Records excerpted from a collection
:::
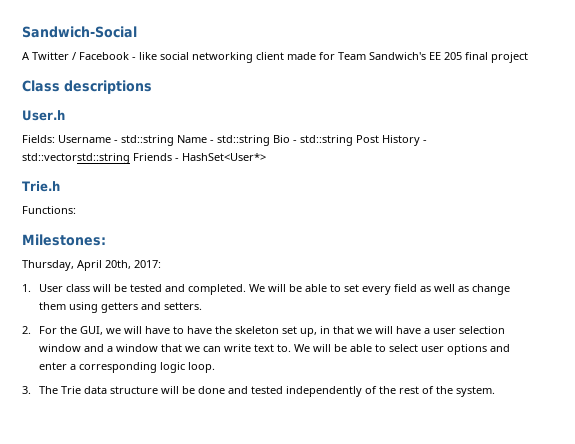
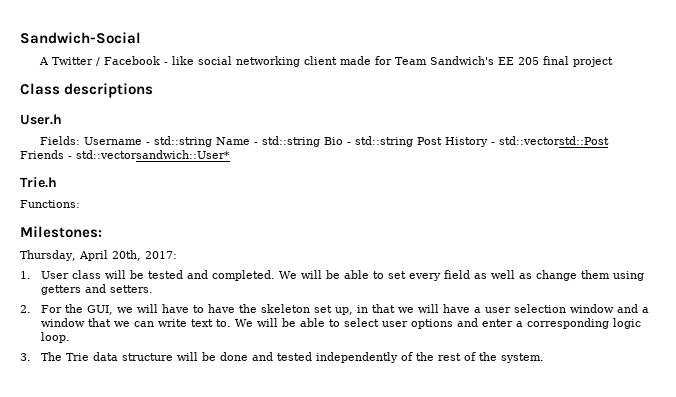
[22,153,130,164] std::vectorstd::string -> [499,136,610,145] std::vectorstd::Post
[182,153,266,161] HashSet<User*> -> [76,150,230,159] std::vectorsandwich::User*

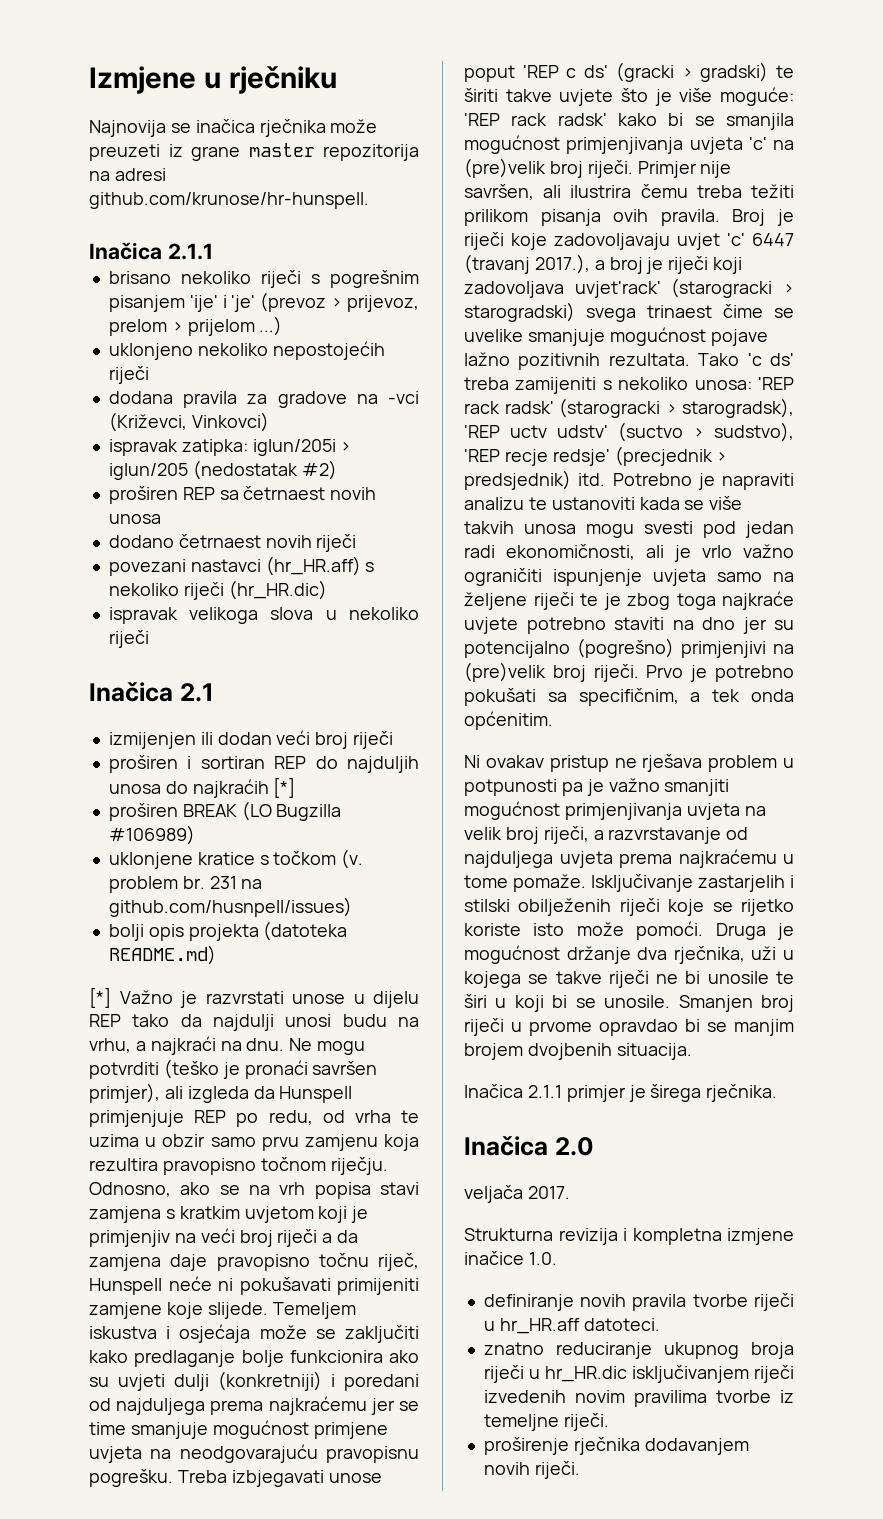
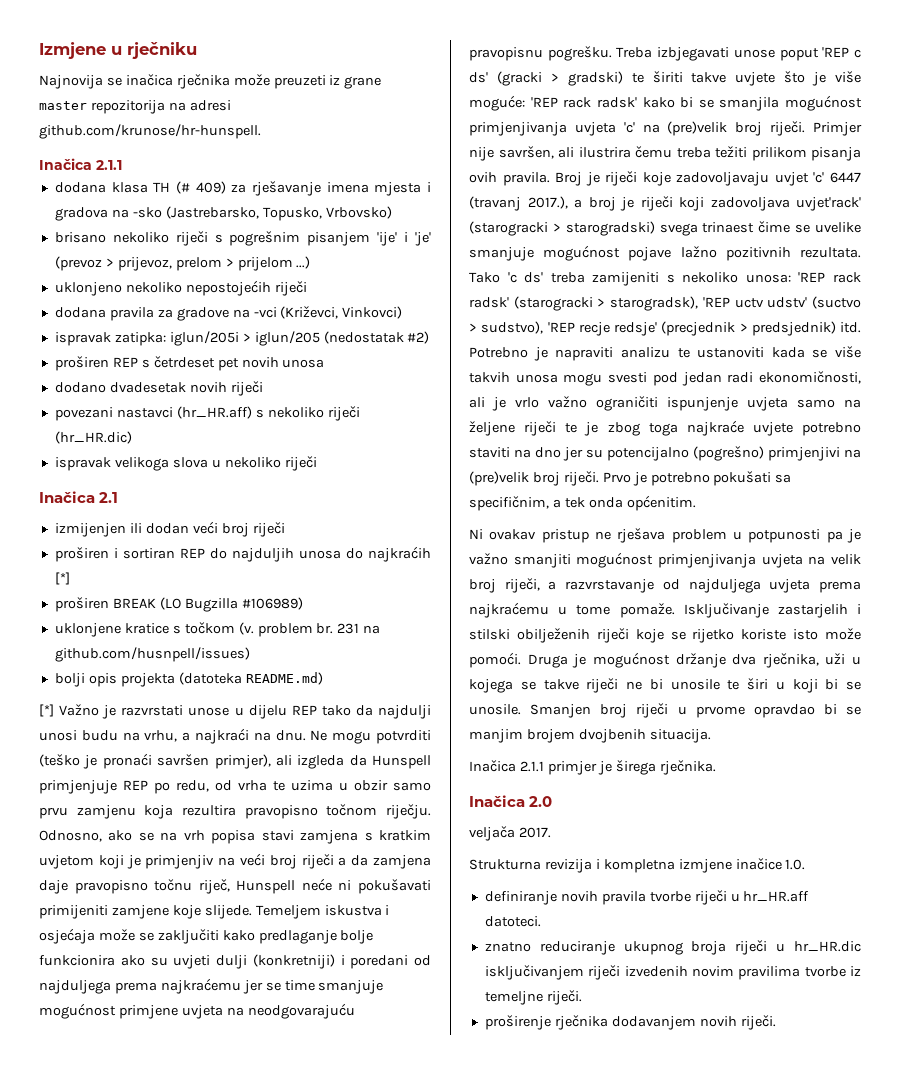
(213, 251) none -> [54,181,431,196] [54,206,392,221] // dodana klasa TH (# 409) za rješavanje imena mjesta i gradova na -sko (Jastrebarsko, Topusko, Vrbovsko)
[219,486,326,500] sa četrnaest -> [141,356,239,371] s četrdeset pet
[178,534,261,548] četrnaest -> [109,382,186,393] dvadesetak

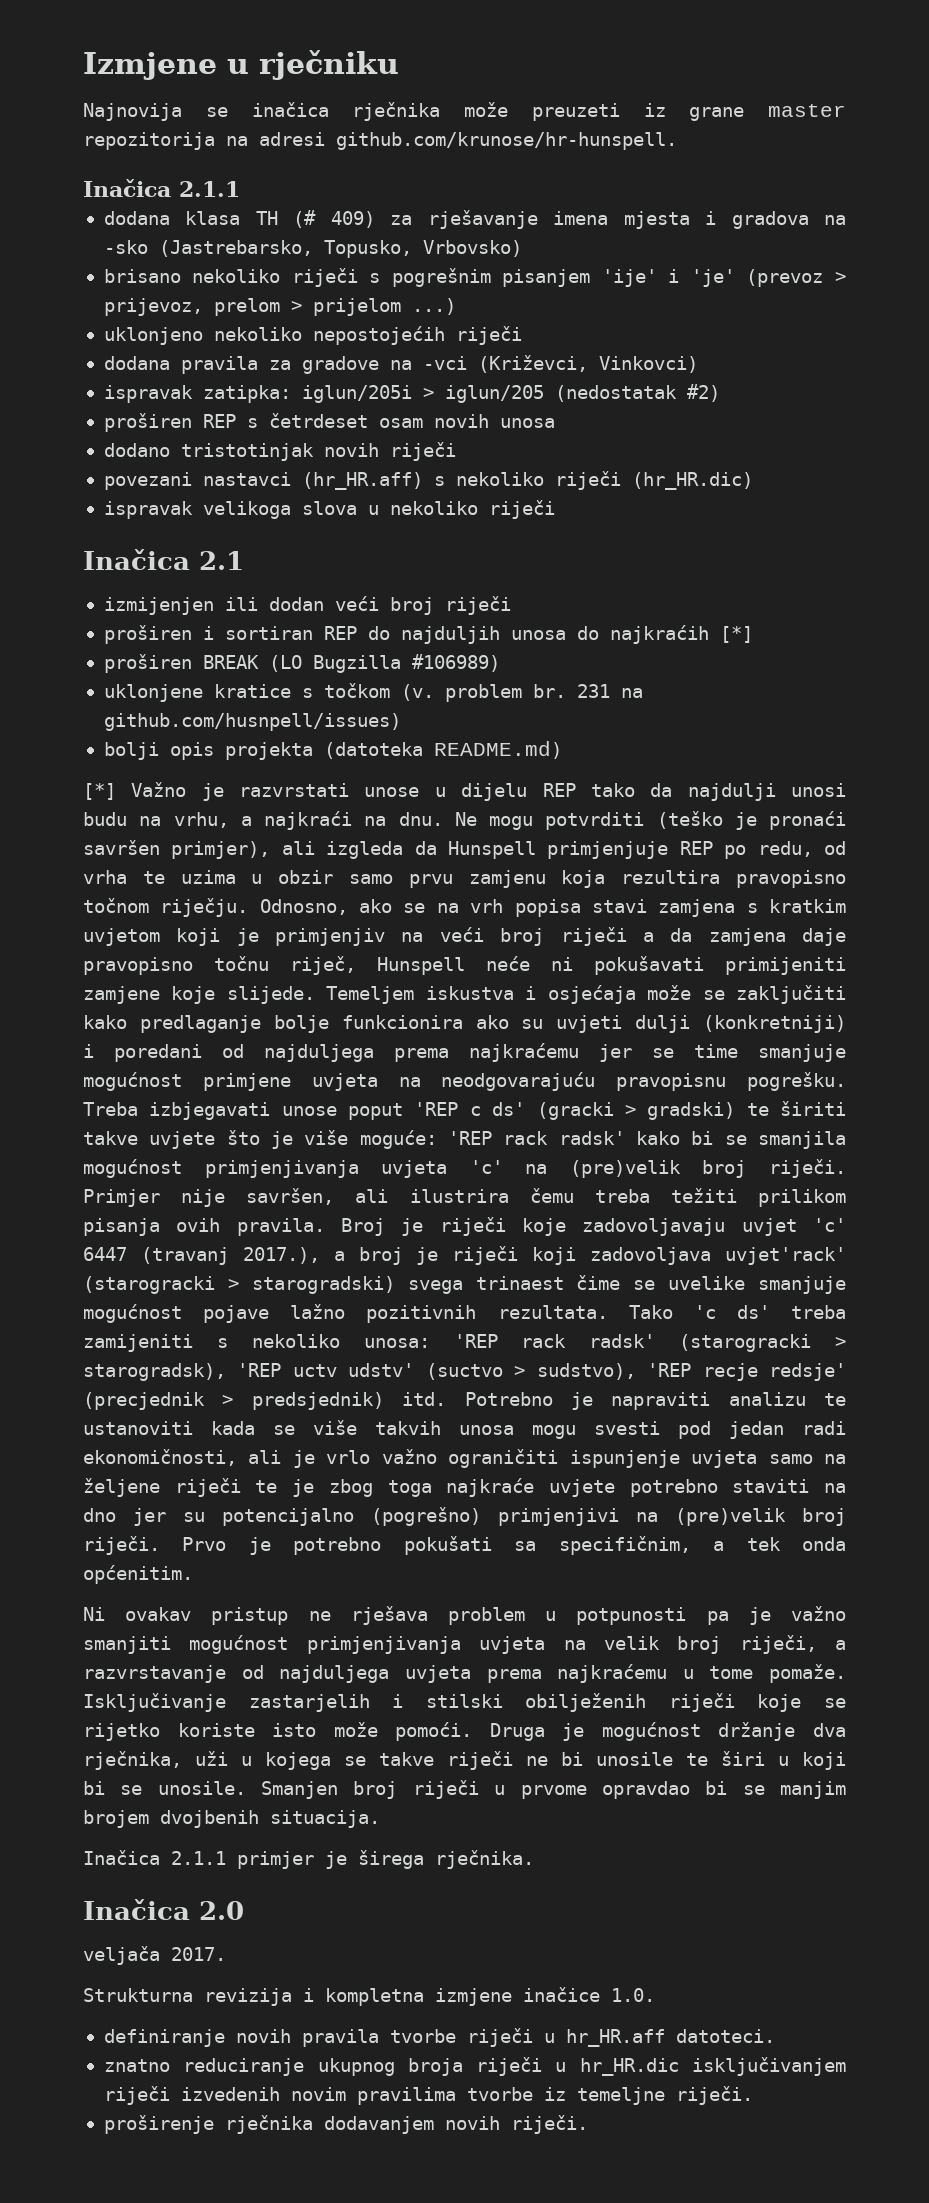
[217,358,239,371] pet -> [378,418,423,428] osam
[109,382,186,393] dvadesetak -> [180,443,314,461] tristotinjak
:::
**WORK ORDER**
Reproduce all lines from the records above that include the word "četrnaest".

**SOLUTION FOR THIS PROBLEM**
[219,486,326,500] sa četrnaest -> [141,356,239,371] s četrdeset pet
[178,534,261,548] četrnaest -> [109,382,186,393] dvadesetak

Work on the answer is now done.